Noah Higón, la activista, jurista y politóloga española que se ha convertido en una de las voces de referencia en la concienciación sobre las enfermedades raras, es un ejemplo de coraje y superación después de convivir con siete enfermedades, llevar un implante coclear tras perder gran parte de la audición y vivir con un solo riñón. No obstante, la joven, de 27 años, ha reconocido que no siempre saca fuerzas de flaqueza y atraviesa uno de esos momentos en los que el desgaste acumulado han hecho mella en su salud mental. Higón ha compartido una reflexión durísima sobre años entre hospitales, pruebas y citas médicas y sobre la importancia de permitirse estar triste.
Lo que no suele mostrar
"Hoy me ha tocado a mí", comienza su mensaje en el que comparte con sus seguidores cómo se encuentra anímicamente. Desconoce el motivo de su malestar, pero lo relaciona a todo el tiempo que lleva acumulado después de años conviviendo con tantas enfermedades y todo lo que ellas implican. "No sé muy bien por qué. O quizá sí, pero hay cansancios que vienen de tantos sitios que una ya no sabe señalar exactamente dónde empezaron", escribe. "Hay días en los que me pesa hasta ser yo. En los que quisiera dejar mi cuerpo en algún sitio, quitarme la cabeza un rato y descansar también de mí misma", relata. Noah, que ha visitado programas como La Revuelta para reclamar más inversión en ciencia y sanidad pública, reconoce ahora que también necesita "permitirse estar triste" y no ser fuerte todo el tiempo.
Noah explica que este es uno de esos días y que no necesita que le recuerden todo lo que ha superado: "Me acuerdo perfectamente. Llevo las cicatrices conmigo". Tiene hasta 85 en todo su cuerpo. "Solo necesito permitirme estar triste sin sentir que estoy decepcionando a esa versión de mí que siempre se levanta", asegura. "Porque también soy esta. La que alguna vez se rompe un poquito. La que se encierra. La que llora. La que no tiene ninguna frase inspiradora para terminar el día".

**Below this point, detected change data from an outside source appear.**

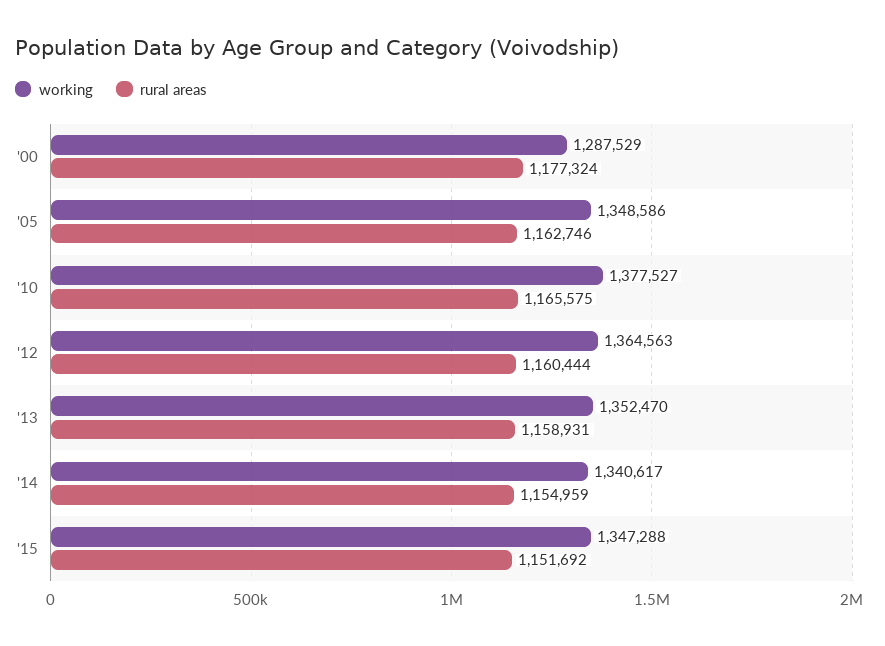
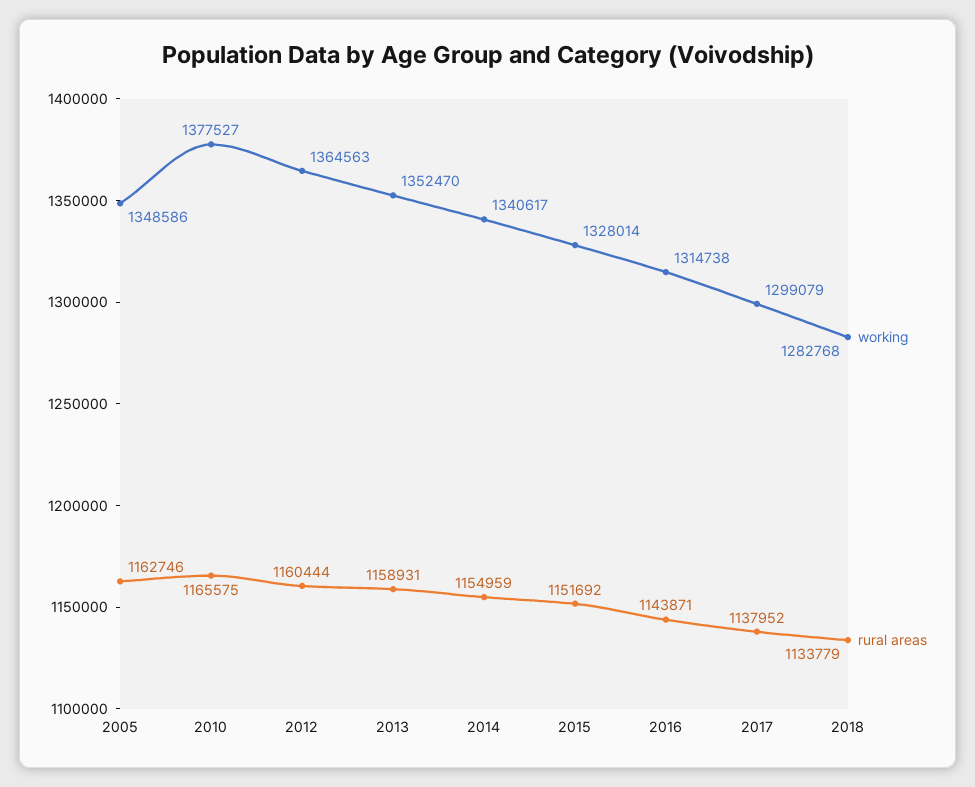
working, '00: 1287529 -> none
rural areas, '00: 1177324 -> none
working, '15: 1347288 -> 1328014
working, 2016: none -> 1314738
rural areas, 2016: none -> 1143871
working, 2017: none -> 1299079
rural areas, 2017: none -> 1137952
working, 2018: none -> 1282768
rural areas, 2018: none -> 1133779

Su reflexión termina con una frase que resume el momento que está viviendo: "Golpe de estado de ánimo. Todos al suelo. Yo la primera". Y, pese a todo, deja un último pensamiento que resume su resistencia y sus ganas de seguir: "Ya me levantaré". Con esta publicación, Higón ha querido visibilizar más su activismo porque no solo es una joven que inspira a miles de personas con su historia de superación, sino también es una persona que, a veces, se derrumba. Y lo hace para normalizar que tampoco es necesario estar siempre bien, incluso cuando te has convertido en un símbolo de lucha para miles de seguidores.

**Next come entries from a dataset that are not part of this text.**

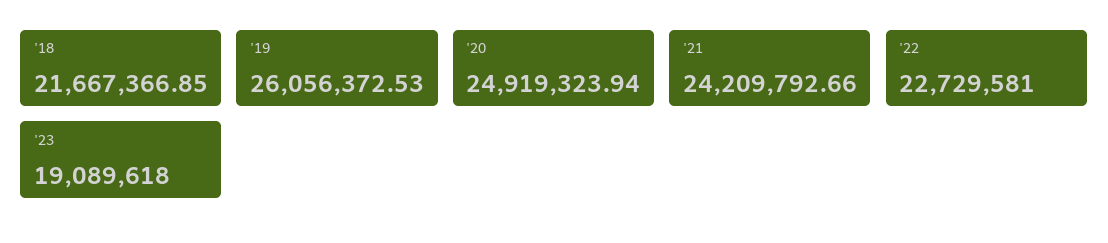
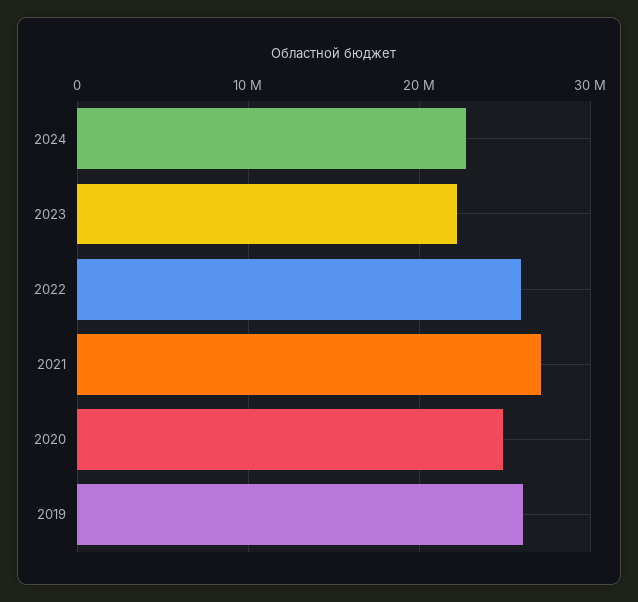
'18: 21667366.85 -> none
'21: 24209792.66 -> 27000000
'22: 22729581 -> 26000000
'23: 19089618 -> 22000000
2024: none -> 23000000

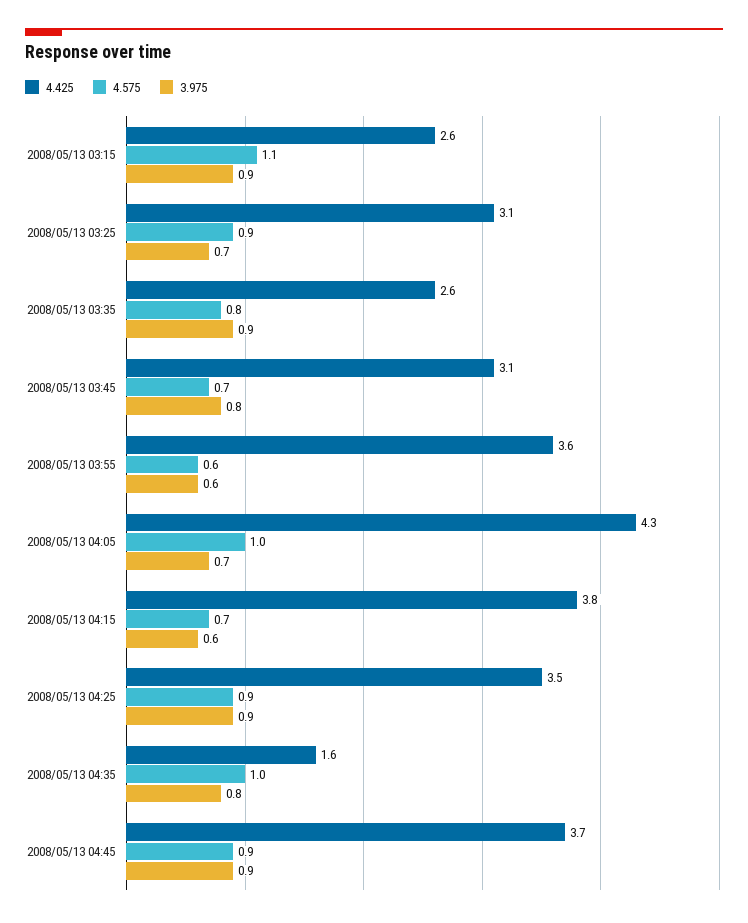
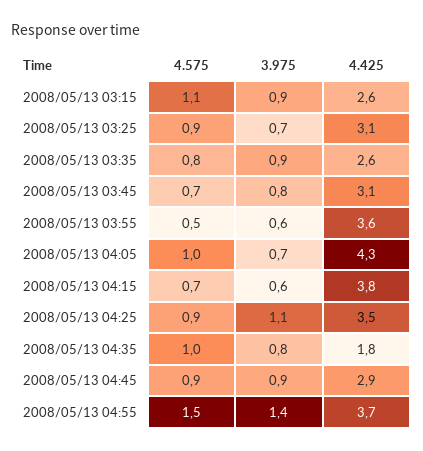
4.575, 2008/05/13 03:55: 0.6 -> 0.5
3.975, 2008/05/13 04:25: 0.9 -> 1.1
4.425, 2008/05/13 04:35: 1.6 -> 1.8
4.425, 2008/05/13 04:45: 3.7 -> 2.9
4.575, 2008/05/13 04:55: none -> 1.5
3.975, 2008/05/13 04:55: none -> 1.4
4.425, 2008/05/13 04:55: none -> 3.7

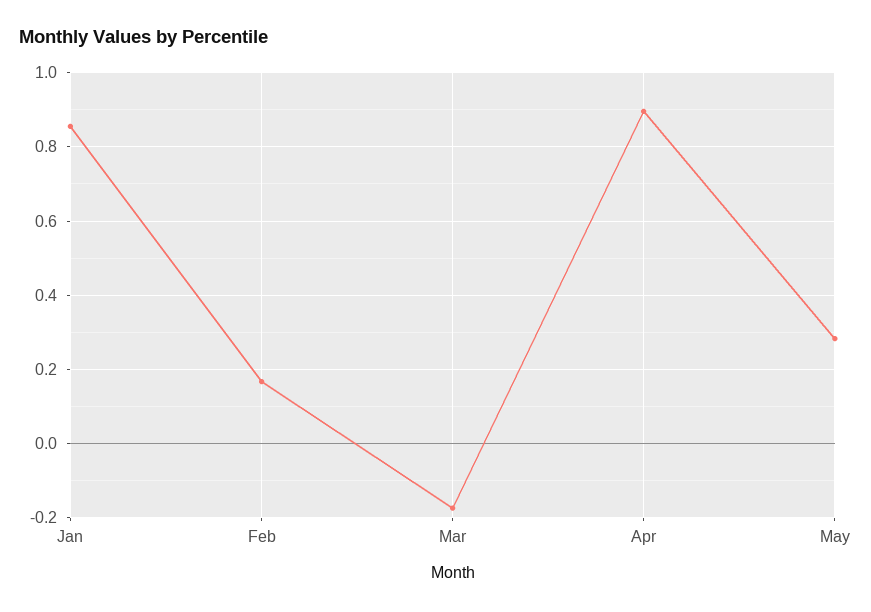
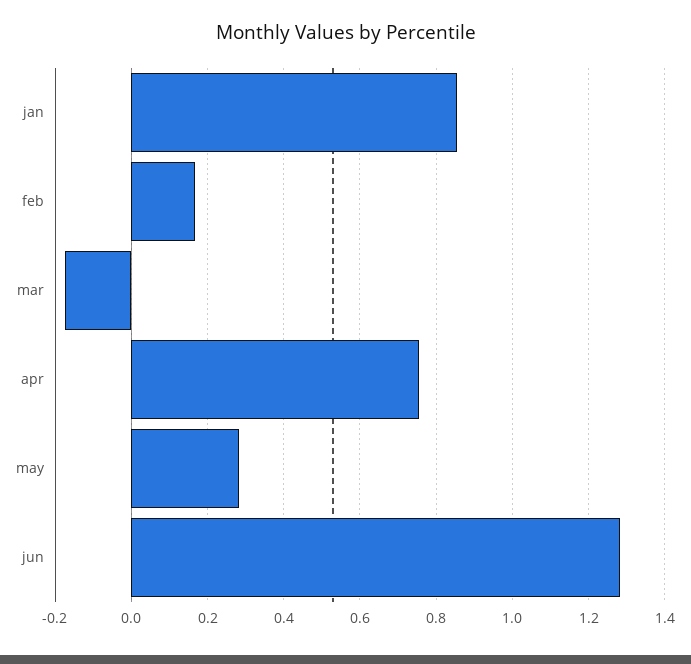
Apr: 0.9 -> 0.76
jun: none -> 1.28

Siete enfermedades y un solo riñón
Noah fue diagnosticada por primera vez a los 12 años y, con el tiempo, los médicos fueron identificando siete patologías poco frecuentes que afectan a distintos sistemas de su cuerpo: tejido conectivo, aparato digestivo, sistema vascular y circulación. Son el síndrome de Ehlers-Danlos, el síndrome de Wilkie, el síndrome del Cascanueces, el síndrome de May-Thurner, el síndrome de compresión de la vena cava inferior, el síndrome de Raynaud y por último, gastroparesia que es una parálisis o funcionamiento muy lento del estómago.
Además de estas siete patologías, tiene un implante coclear tras sufrir una sepsis grave en 2020, en la que perdió gran parte de la audición y le colocaron este implante para poder oír con normalidad. Y a causa de las complicaciones del síndrome del Cascanueces, que es una compresión de la vena renal izquierda entre la aorta y la arteria mesentérica superior y por sus complicaciones tuvieron que extirparle un riñón. La combinación de todas estas enfermedades poco frecuentes hace que su situación sea especialmente compleja y la obliga a vivir entre hospitales, pruebas y tratamientos constantes, algo que no todos los días resulta fácil de afrontar.